**Description of the task:** When you reach the line containing "- Białoruski resort obrony odrzuca os..." in the entries below, please begin setting down lines exactly, stop only after the last one, and add nothing else.

=== The data ===

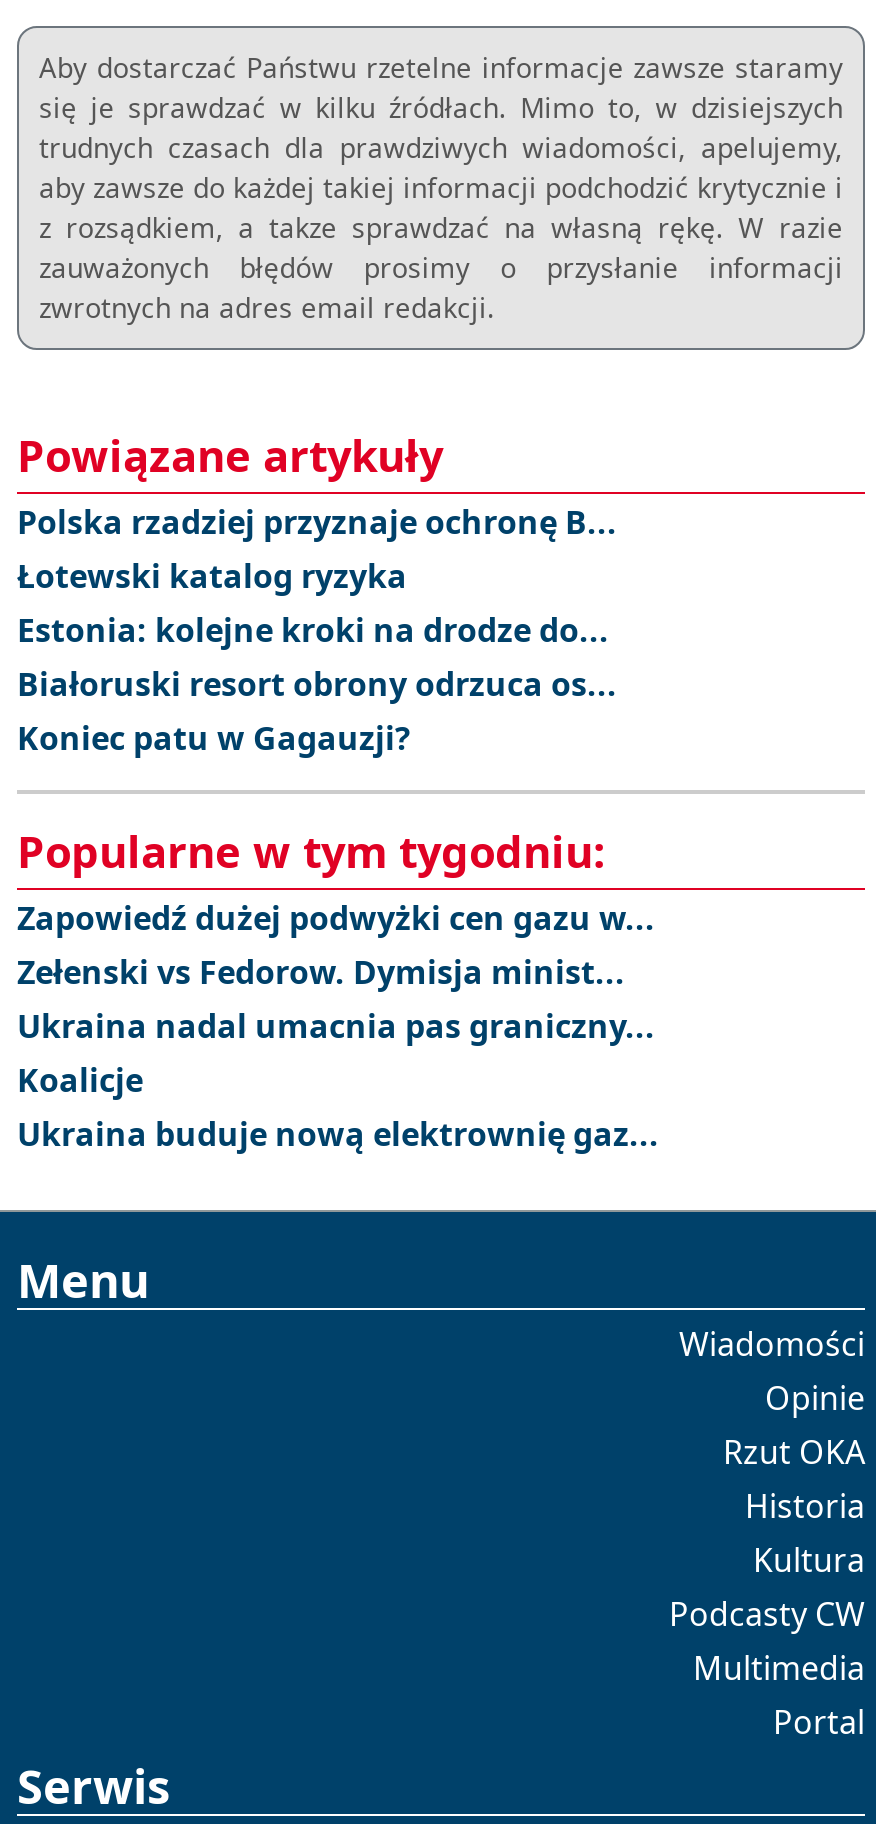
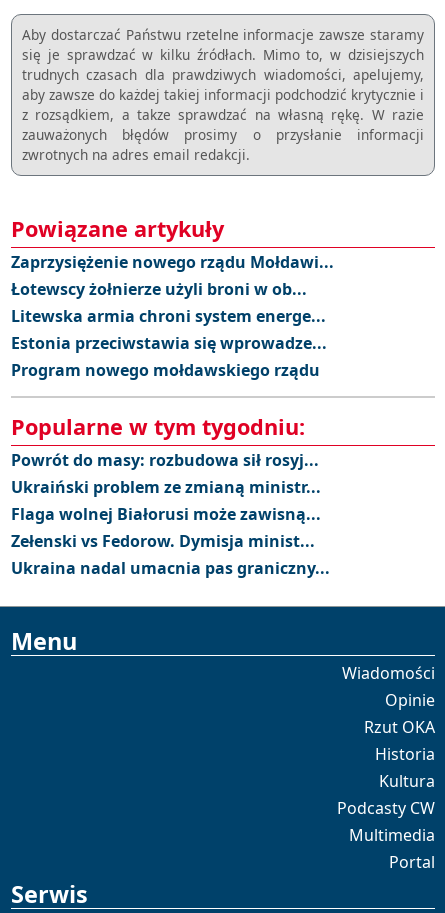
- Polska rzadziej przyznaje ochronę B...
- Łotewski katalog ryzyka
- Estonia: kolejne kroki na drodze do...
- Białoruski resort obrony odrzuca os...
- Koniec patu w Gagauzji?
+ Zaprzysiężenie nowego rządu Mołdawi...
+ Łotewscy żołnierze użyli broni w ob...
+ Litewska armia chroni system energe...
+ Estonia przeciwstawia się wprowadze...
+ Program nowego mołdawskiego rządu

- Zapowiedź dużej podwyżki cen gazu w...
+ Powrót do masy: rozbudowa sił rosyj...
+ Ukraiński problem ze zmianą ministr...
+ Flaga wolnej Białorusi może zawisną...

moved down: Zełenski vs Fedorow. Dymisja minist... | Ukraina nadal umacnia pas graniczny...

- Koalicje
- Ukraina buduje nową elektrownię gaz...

===

**Solution below:**
- Białoruski resort obrony odrzuca os...
- Koniec patu w Gagauzji?
+ Zaprzysiężenie nowego rządu Mołdawi...
+ Łotewscy żołnierze użyli broni w ob...
+ Litewska armia chroni system energe...
+ Estonia przeciwstawia się wprowadze...
+ Program nowego mołdawskiego rządu

- Zapowiedź dużej podwyżki cen gazu w...
+ Powrót do masy: rozbudowa sił rosyj...
+ Ukraiński problem ze zmianą ministr...
+ Flaga wolnej Białorusi może zawisną...

moved down: Zełenski vs Fedorow. Dymisja minist... | Ukraina nadal umacnia pas graniczny...

- Koalicje
- Ukraina buduje nową elektrownię gaz...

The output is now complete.